HELSINKI (Reuters) - The world’s top mobile phone maker Nokia will launch its free music package on Thursday, which analysts see posing a serious threat to Apple’s dominance in the digital music business.
Nokia is expected to unveil more details on its “Comes with Music” package later on Thursday at an analyst and media event in London. The Finnish company will also launch its first touch-screen phone, to rival Apple’s popular iPhone, sources have told Reuters.
Nokia’s “Comes with Music” phone and music service, and similar packages from other hardware vendors, could help the music industry make up for falling CD sales and cut illegal downloads.
The battle for mobile music is increasingly crowded, with Sony Ericsson launching its music package this month in Sweden, while South Korea’s LG Electronics plans a service similar to Nokia’s.
Nokia’s package will differ from others on the market as users can keep all the music they have downloaded during the 12 month subscription period.
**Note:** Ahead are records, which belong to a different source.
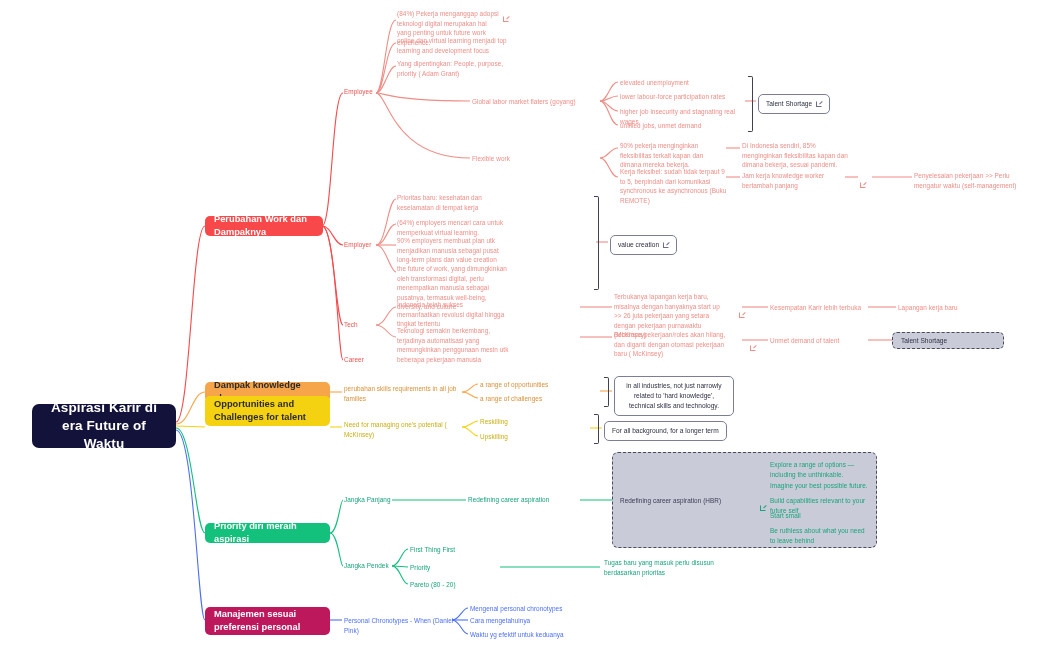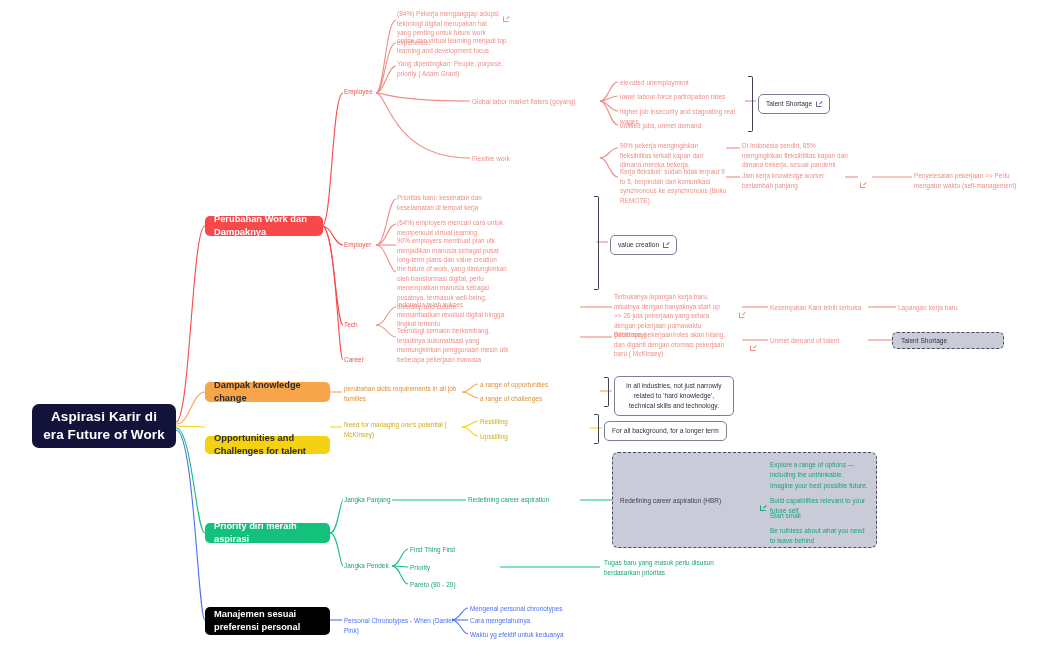--- a/index.html
+++ b/index.html
@@ -148,7 +148,7 @@
 
   
   <div class="node root" style="left:32px;top:404px;width:144px;height:44px;">
-    <span>Aspirasi Karir di era Future of Work</span>
+    <span>Aspirasi Karir di era Future of Waktu</span>
   </div>
 
   

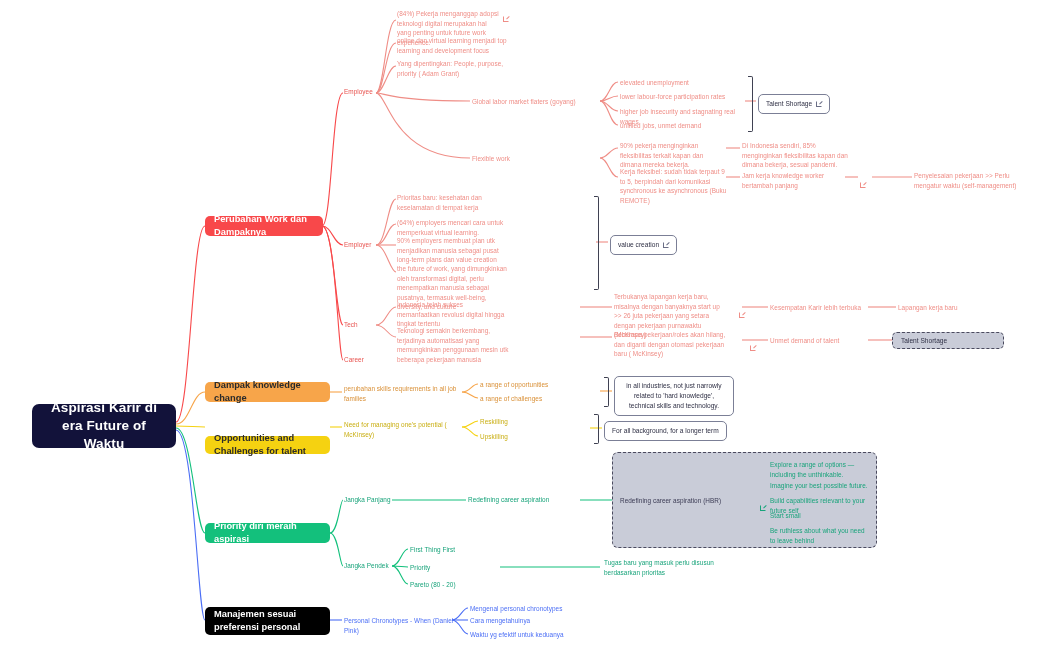--- a/index.html
+++ b/index.html
@@ -158,7 +158,7 @@
   <div class="node pill orange" style="left:205px;top:382px;width:125px;height:20px;">
     <span>Dampak knowledge change</span>
   </div>
-  <div class="node pill yellow" style="left:205px;top:436px;width:125px;height:18px;">
+  <div class="node pill yellow" style="left:205px;top:396px;width:125px;height:30px;">
     <span>Opportunities and Challenges for talent</span>
   </div>
   <div class="node pill green" style="left:205px;top:523px;width:125px;height:20px;">

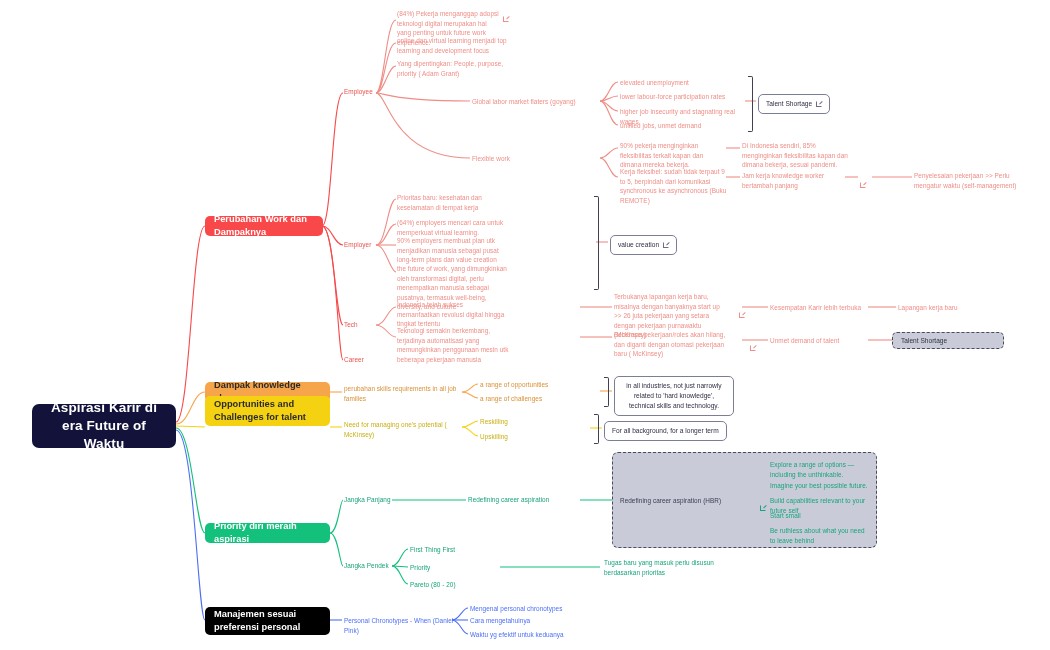--- a/index.html
+++ b/index.html
@@ -23,7 +23,7 @@
   .pill.orange{background:#f7a54a;color:#2b2b2b;}
   .pill.yellow{background:#f5d211;color:#2b2b2b;}
   .pill.green {background:#13c07c;color:#ffffff;}
-  .pill.blue  {background:#000000;color:#ffffff;}
+  .pill.blue  {background:#be185d;color:#ffffff;}
 
   
   .leaf{font-size:6.4px;line-height:1.5;letter-spacing:.05px;}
There are no charges for tracks downloaded, since the cost is bundled to the phone price.
“‘Comes with Music’ could potentially bring free music to millions of consumers, radically changing the music industry, and offering a significant threat to Apple’s dominance,” Strategy Analytics’ David MacQueen said in a research report.
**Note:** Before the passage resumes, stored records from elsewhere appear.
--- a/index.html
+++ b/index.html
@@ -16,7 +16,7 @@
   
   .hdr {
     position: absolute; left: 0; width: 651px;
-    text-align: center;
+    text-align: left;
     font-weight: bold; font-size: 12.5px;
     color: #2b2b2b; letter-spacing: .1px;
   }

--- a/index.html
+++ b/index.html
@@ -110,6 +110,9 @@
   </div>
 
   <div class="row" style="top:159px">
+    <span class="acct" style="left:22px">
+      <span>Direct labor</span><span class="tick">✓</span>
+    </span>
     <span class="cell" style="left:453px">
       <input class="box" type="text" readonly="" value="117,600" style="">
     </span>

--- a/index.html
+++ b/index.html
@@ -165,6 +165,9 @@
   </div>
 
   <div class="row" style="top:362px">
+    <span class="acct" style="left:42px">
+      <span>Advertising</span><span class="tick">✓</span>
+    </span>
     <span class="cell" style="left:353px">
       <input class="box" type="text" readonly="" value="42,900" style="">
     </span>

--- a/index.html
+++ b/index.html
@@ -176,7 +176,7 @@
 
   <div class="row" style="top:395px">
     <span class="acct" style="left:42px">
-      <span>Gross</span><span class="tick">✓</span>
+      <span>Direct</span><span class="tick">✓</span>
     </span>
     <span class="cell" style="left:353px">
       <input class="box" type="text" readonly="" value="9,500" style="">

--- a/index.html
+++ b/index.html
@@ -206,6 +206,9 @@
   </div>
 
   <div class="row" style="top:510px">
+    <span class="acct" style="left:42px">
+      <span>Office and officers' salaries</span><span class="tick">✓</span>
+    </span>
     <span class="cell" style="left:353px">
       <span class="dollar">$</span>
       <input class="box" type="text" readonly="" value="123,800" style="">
“In a market where price and selection are so much more important than brand to consumers, Apple cannot count on retaining users when competing with an offering which seems free to the end user,” MacQueen said.
The service is Nokia’s first major push into the services business. Last year the company unveiled a major revamp of its whole organisation, aiming to build a new business from Internet services to combat slowing handset growth.
“‘Comes with Music’ sees Nokia going head to head with new competitors — most notably seizing the initiative from Apple with an innovative new music proposition,” said CCS Insight analyst Paolo Pescatore.
Michael McGuire, analyst with Gartner, said Apple and Nokia are set to fight for the same market, but with different approaches, as Apple charges per-track-downloads, while Nokia’s offering reminds more of subscription service.
“Are they competing against iTunes at some point for (the consumer’s) budget dollars? They are absolutely,” McGuire said.
HOPING TO CUT FILE-SHARING
Last month Nokia unveiled the first “Comes with Music” model, a new version of its successful 531O phone, and said the sales of it will start this year.
Nokia is expected to publish pricing details or start of sales on Thursday, but Carphone Warehouse last month said on its Web site the sales would start Oct 17. It later removed the information.
Analysts said the choice of a relatively cheap model was a clear indication Nokia was trying to win over the consumers who often are not paying for the music, but getting it through file-sharing sites on the Internet.
“I think this is the first time the music industry can state they have a proper tool to fight file-sharing,” said Mark Mulligan, analyst at Jupiter Research.
Rampant Internet piracy has rocked the traditional revenue model of the music industry — tens of billions of illegal files were swapped in 2007, with the ratio of unlicensed tracks downloaded to legal tracks sold at about 20 to 1, according to music industry trade body IFPI.
Recent survey from research firm Strategy Analytics shows there is demand for music packages — 84 percent of consumers said they would pay for a service like Comes with Music, with 34 percent willing to pay $10 or more per month.
“For the music labels, ‘Comes with Music’ and similar business models could offer a lifeline to an industry experiencing a turbulent time,” Strategy Analytics’ David MacQueen said.